Glasgow is a new city for me so my hobby and exercise routine has become exploring all its green spaces. And it has surprised me how many there are. It is apparently the second greenest city in the UK. Not the image I had of Glasgow! Is it yours?
Map of Glasgow’s green spaces.
This time took The Knees and Curiosity to Victoria Park in the West End of Glasgow. Seemed like a good place for rusty knees. Not much they could complain about, flattish, lakes, paths through acres of green and trees, formal bedding and what looked like an old quarry.
Curiosity started off with the how come it is here bit. You can probably guess when it was opened? Yes. 1897 her Jubilee year. It seems that there had been a serious down turn in shipbuilding on the Clyde with thousands unemployed and starving. The council bought the land and created a 1000 jobs to build the lakes and drives.
We started off across the grass towards the lake. Nearby picnickers seemed oblivious to the little wooden horses scattered among the trees. Lovely idea. I wonder whose?
The lake itself was perfect, swans, dogs, prams and sun.
Exactly as a park lake should look, except that at one time it apparently had had boats, model yachts and paddle wheels for kids. Why have we lost those? What changed?
Headed The Knees at a brisk pace along the path. No complaints yet. Then Curiosity brought us to a full stop. “What are these slabs of stones we are passing?” Here is one. Obviously has writing carved on it, but can’t read a word.
Solution! Down on The Knees ( complaint here) scrape up some dirt and rub it into the carving. Not sure what adult passers by though of an 81 year old scrabbling in mud, but some kids saw it was fun and joined in. And there we were, a poem about a Rowan Tree.
Turned out there were about 8 of them scattered about, all different trees. Another super idea, but not being cherished?
Onward towards the pile of rocks which seemed to mark the quarry. Inviting entrance, just lovely, but you knew The Knees were not going to be happy with uneven steps and no rail.
However, Curiosity won, of course.
Worth it! Look what turned up next!
Don’t you wish you were 6 again and scared of dragons? So tempting.
And there were dragons! Well, the possibility of dinosaurs at least. There in the quarry was one of the UK’s best preserved collection of Fossil Trees from 350 million years ago. Sheltered now in a protective building, the 11 fossil trees stumps were found when the park was being created. What a treasure!
Must go again when it is open to the public, but there was a good display board.
The quarry was a treasure in a different way. There were little gems of leaves or flowers in the rocks, just caught in the sunlight. Love finding these special spots. go back to being six and believeing the fairies put them there for fun.

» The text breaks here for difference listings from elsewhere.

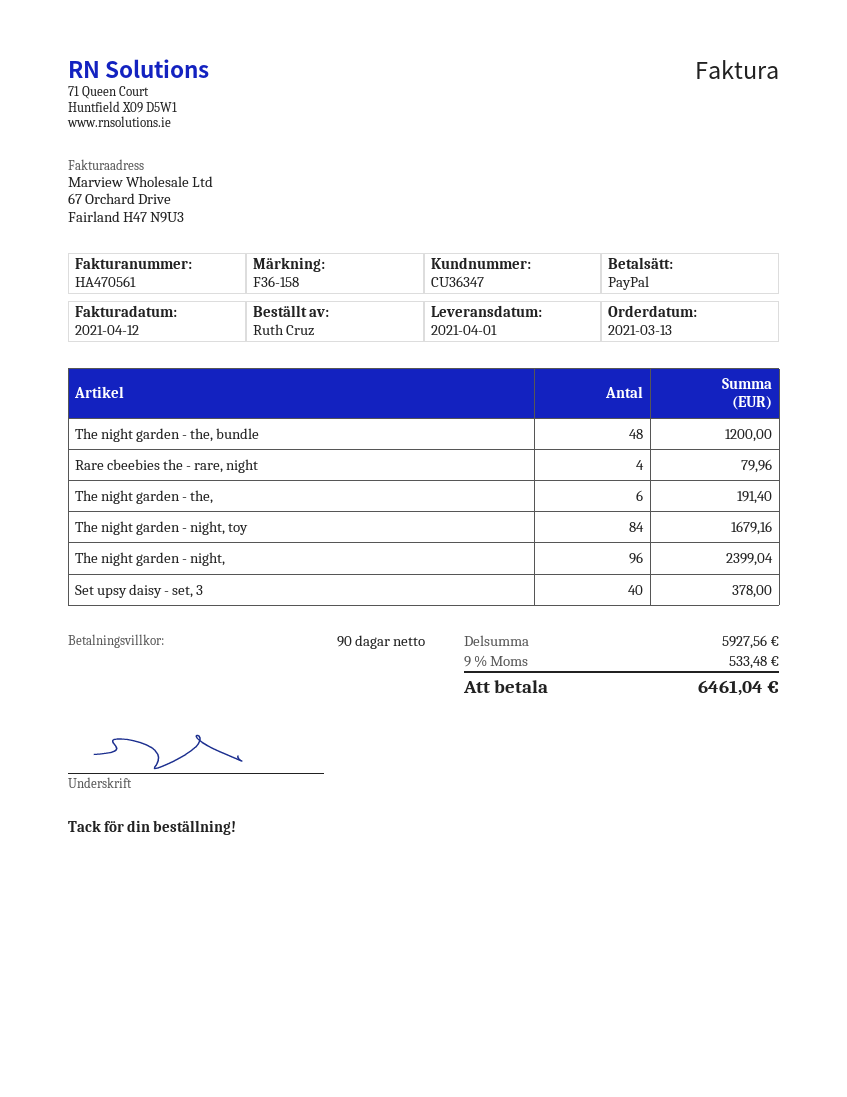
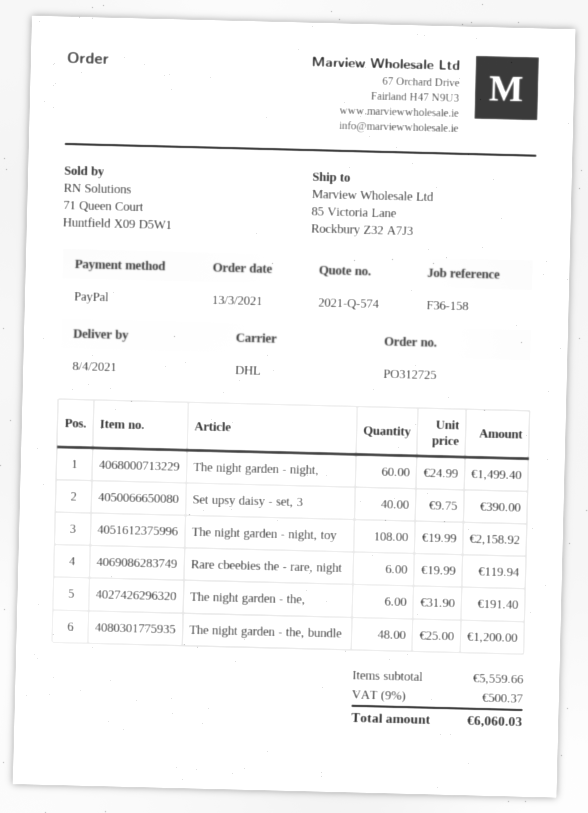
delivery date: 2021-04-01 -> 2021-04-08
Rare cbeebies the - rare, night: 4 for 79.96 -> 6 for 119.94
The night garden - night, toy: 84 for 1679.16 -> 108 for 2158.92
The night garden - night,: 96 for 2399.04 -> 60 for 1499.40
Set upsy daisy - set, 3: 40 for 378.00 -> 40 for 390.00
subtotal: 5927.56 -> 5559.66
tax: 9% = 533.48 -> 9% = 500.37
total: 6461.04 -> 6060.03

And there were two more surprising trees. What do you think of this one? Looked as if it has melted around the rock! How and why do they do that?
And this one?
Not really? It was carved to commemorate the 2014 Commonwealth Games in Glasgow. Though it looks much better close up. Love the textures and the way the lichen has found itself a des. res. ( Do I mean lichen or what is it? )
Couldn’t resist the flowers. We don’t look at them enough do we? The perfection of this dandelion seed head had me awe struck!
The sheer beauty of this natural arrangement…And these poppies, so delicate!
And we think of them as weeds!
That was a truly magic place. If you have grandchildren, or can borrow some, do take them there. Wonderful for scary hide and seek.
One of the pleasures of taking Curiosity on a walk is that you get back full of questions which occupy another happy hour. Looking up the history of the Park on Google I discovered that I had missed an historic Curling Club. It is apparently well hidden behind the Council’s sheds.
Here it is with its preserved and restored Club House. It belongs to Partick Curling Club who traditionally stored their stones there.
The Club had an Ice Master(Peter Schill – recently deceased) who watches for cold weather, floods the rink and if after x days of freezing it is suitable calls members and a match is arranged immediately.
A friend tells me he played there once some 15 years ago but it has never been cold enough since!
Didnt know any of that! Fascinating history and a reflection on the current climate.
PS The walk about took an hour so The Knees weren’t too unhappy and Curiosity was of course enchanted!
I love coming on your walks with you Grandma Williams. One of the great things about being older is that we have time to stop and appreciate nature.
Did you see the face in the trunk of the melting tree? I wonder who that is?
I have never been to Scotland but you have changed my impression, which was that Glasgow is a sea of council houses!